Even though it is a first, Frieling and his team in Mission Control have practiced for this moment so many times they feel they can overcome any challenge thrown at them.
“We have done it so many times in practice and in failure scenarios that in many respects it feels like we’ve done this many times before,” he said. “So we expect the unexpected.”
Making it look easy
“Apollo made it look easy when it wasn’t,” said Michael Neufeld, a curator in the space history division of the National Air and Space Museum, in an interview with collectSPACE.com. “It looked a lot easier after they had done it six times.”
Apollo 17 may have come the closest (opens in new tab) to reaching operational status of any of the Apollo missions, but that was because the astronauts were highly trained and they also had a bit of luck that nothing seriously failed, Neufeld said. But the stakes were also different. If Artemis 1 fails, it is a setback for the program. On Apollo 17, however, lives were also at stake.
“Any moon landing was an affair requiring all the equipment to work right,” said Neufeld. “By the time of Apollo 17, the vehicle was better understood, but the mission was more challenging.
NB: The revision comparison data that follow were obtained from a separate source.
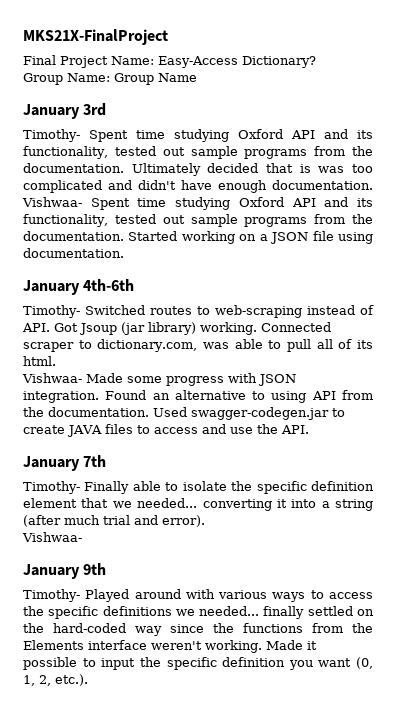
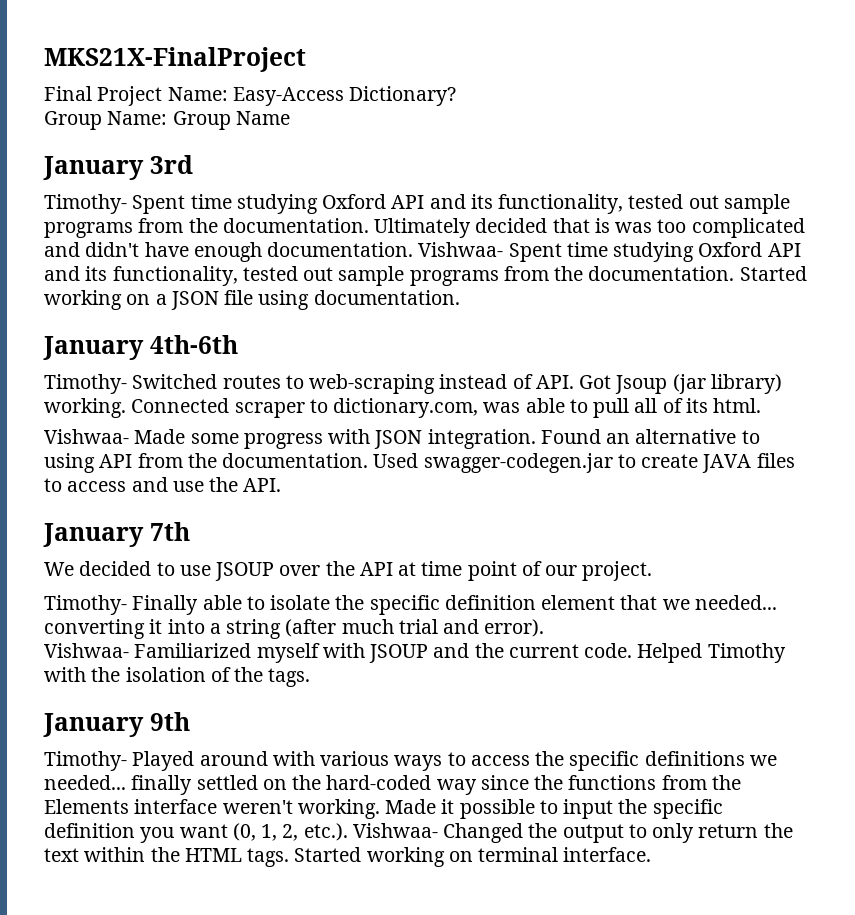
+ We decided to use JSOUP over the API at time point of our project.
  Timothy- Finally able to isolate the specific definition element that we needed... converting it into a string (after much trial and error).
- Vishwaa-
+ Vishwaa- Familiarized myself with JSOUP and the current code. Helped Timothy with the isolation of the tags.
- Made it possible to input the specific definition you want (0, 1, 2, etc.).
+ Made it possible to input the specific definition you want (0, 1, 2, etc.). Vishwaa- Changed the output to only return the text within the HTML tags. Started working on terminal interface.

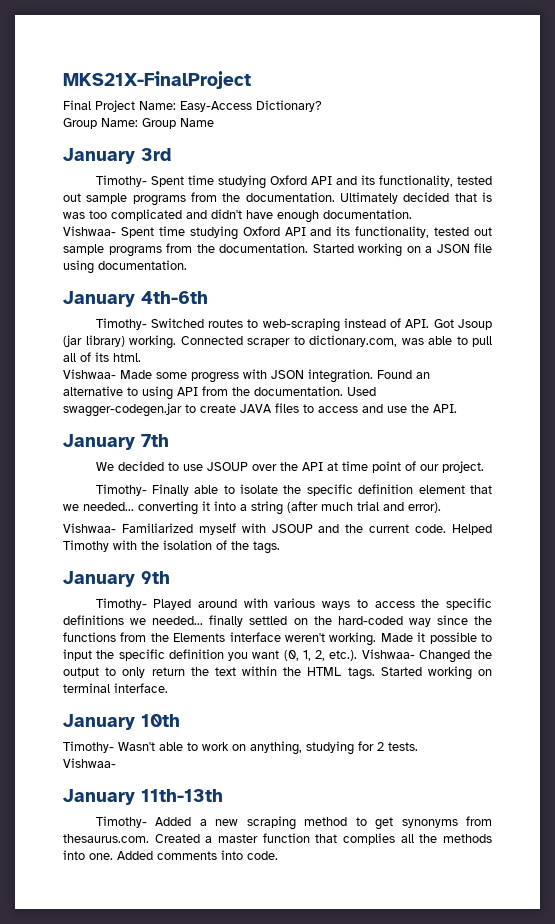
- Ultimately decided that is was too complicated and didn't have enough documentation. Vishwaa- Spent time studying Oxford API and its functionality, tested out sample programs from the documentation.
+ Ultimately decided that is was too complicated and didn't have enough documentation.
+ Vishwaa- Spent time studying Oxford API and its functionality, tested out sample programs from the documentation.
+ January 10th
+ Timothy- Wasn't able to work on anything, studying for 2 tests.
+ Vishwaa-
+ January 11th-13th
+ Timothy- Added a new scraping method to get synonyms from thesaurus.com. Created a master function that complies all the methods into one. Added comments into code.

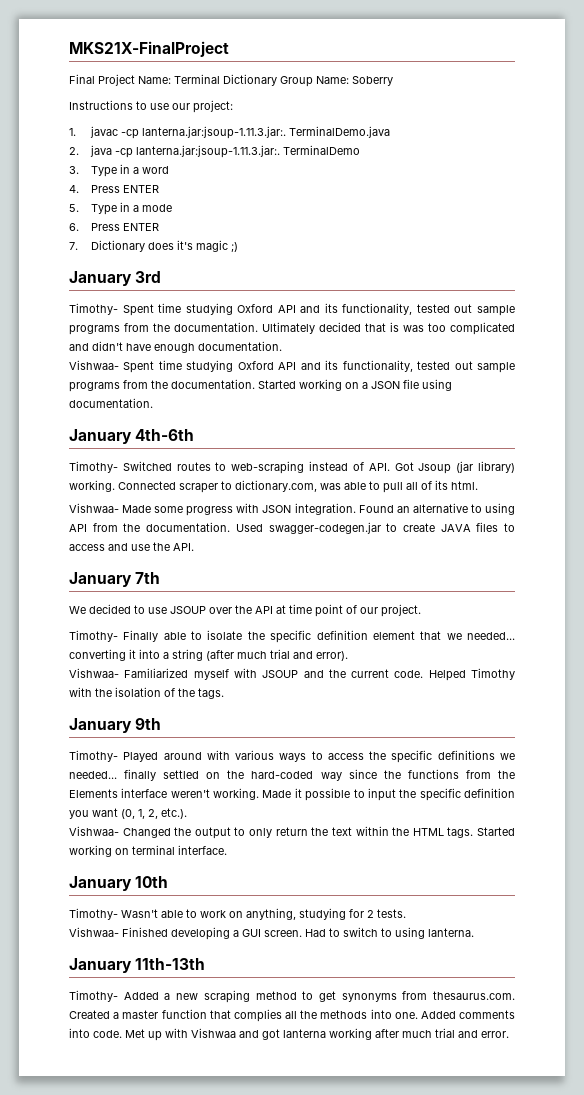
- Final Project Name: Easy-Access Dictionary?
- Group Name: Group Name
+ Final Project Name: Terminal Dictionary Group Name: Soberry
+ Instructions to use our project:
+ 1. javac -cp lanterna.jar:jsoup-1.11.3.jar:. TerminalDemo.java
+ 2. java -cp lanterna.jar:jsoup-1.11.3.jar:. TerminalDemo
+ 3. Type in a word
+ 4. Press ENTER
+ 5. Type in a mode
+ 6. Press ENTER
+ 7. Dictionary does it's magic ;)
- Made it possible to input the specific definition you want (0, 1, 2, etc.). Vishwaa- Changed the output to only return the text within the HTML tags.
+ Made it possible to input the specific definition you want (0, 1, 2, etc.).
+ Vishwaa- Changed the output to only return the text within the HTML tags.
  Timothy- Wasn't able to work on anything, studying for 2 tests.
- Vishwaa-
+ Vishwaa- Finished developing a GUI screen. Had to switch to using lanterna.
+ Met up with Vishwaa and got lanterna working after much trial and error.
They did a lot of things to try to make the landing and the challenges more feasible, but certainly it was never not dangerous at some level.”
Instead, Artemis’ greatest challenges may be what comes after it lands, as NASA seeks to resume what Apollo started but in a fewer number of steps.
“One of the notable differences between Apollo and Artemis is the maturation of technologies,” said Neufeld, referring to the four crewed Apollo missions that came before the first moon landing. “This short course [with Artemis] going from one uncrewed test to one crewed test flight around the moon, and then they are supposed to go directly to a landing? That strikes me as risky. I hope it works.”